:: Task to complete ::
Select and copy out every line in the records containing "було".

:: Records shown ::
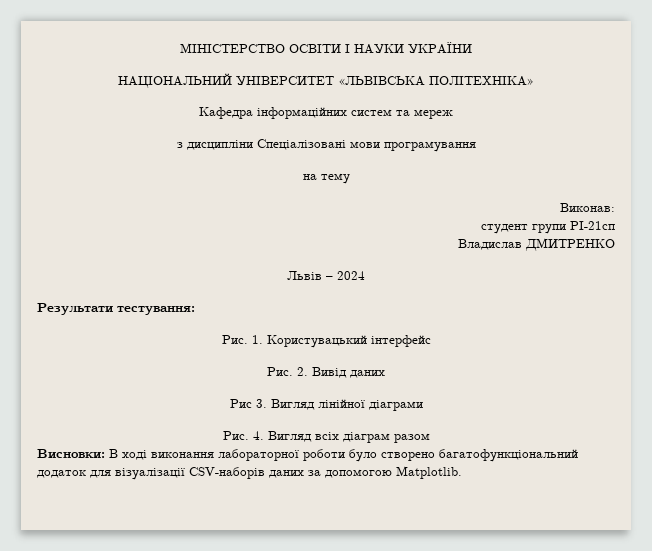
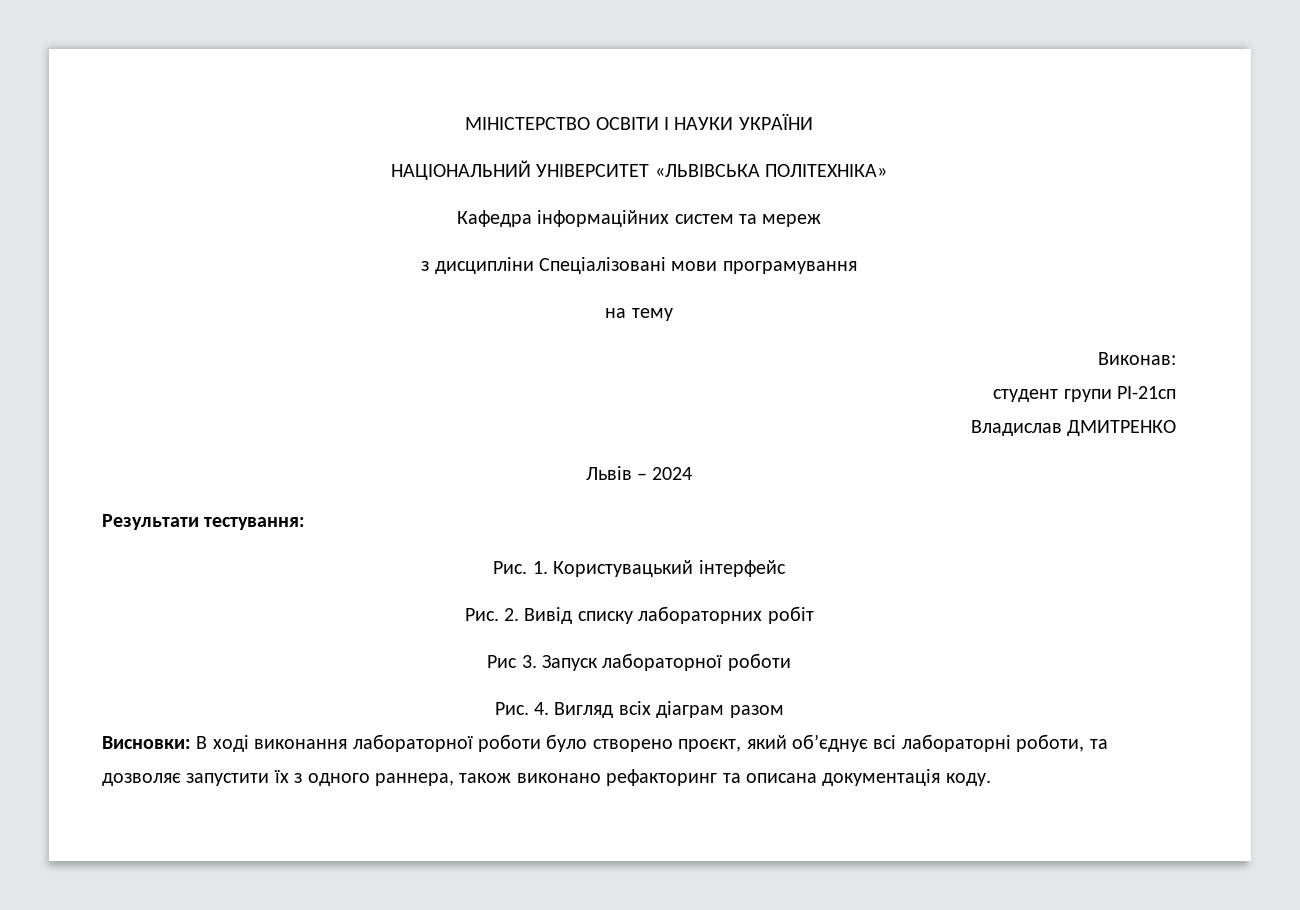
- Рис. 2. Вивід даних
+ Рис. 2. Вивід списку лабораторних робіт
- Рис 3. Вигляд лінійної діаграми
+ Рис 3. Запуск лабораторної роботи
- Висновки: В ході виконання лабораторної роботи було створено багатофункціональний додаток для візуалізації CSV-наборів даних за допомогою Matplotlib.
+ Висновки: В ході виконання лабораторної роботи було створено проєкт, який об’єднує всі лабораторні роботи, та дозволяє запустити їх з одного раннера, також виконано рефакторинг та описана документація коду.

:: Output for this exercise ::
- Висновки: В ході виконання лабораторної роботи було створено багатофункціональний додаток для візуалізації CSV-наборів даних за допомогою Matplotlib.
+ Висновки: В ході виконання лабораторної роботи було створено проєкт, який об’єднує всі лабораторні роботи, та дозволяє запустити їх з одного раннера, також виконано рефакторинг та описана документація коду.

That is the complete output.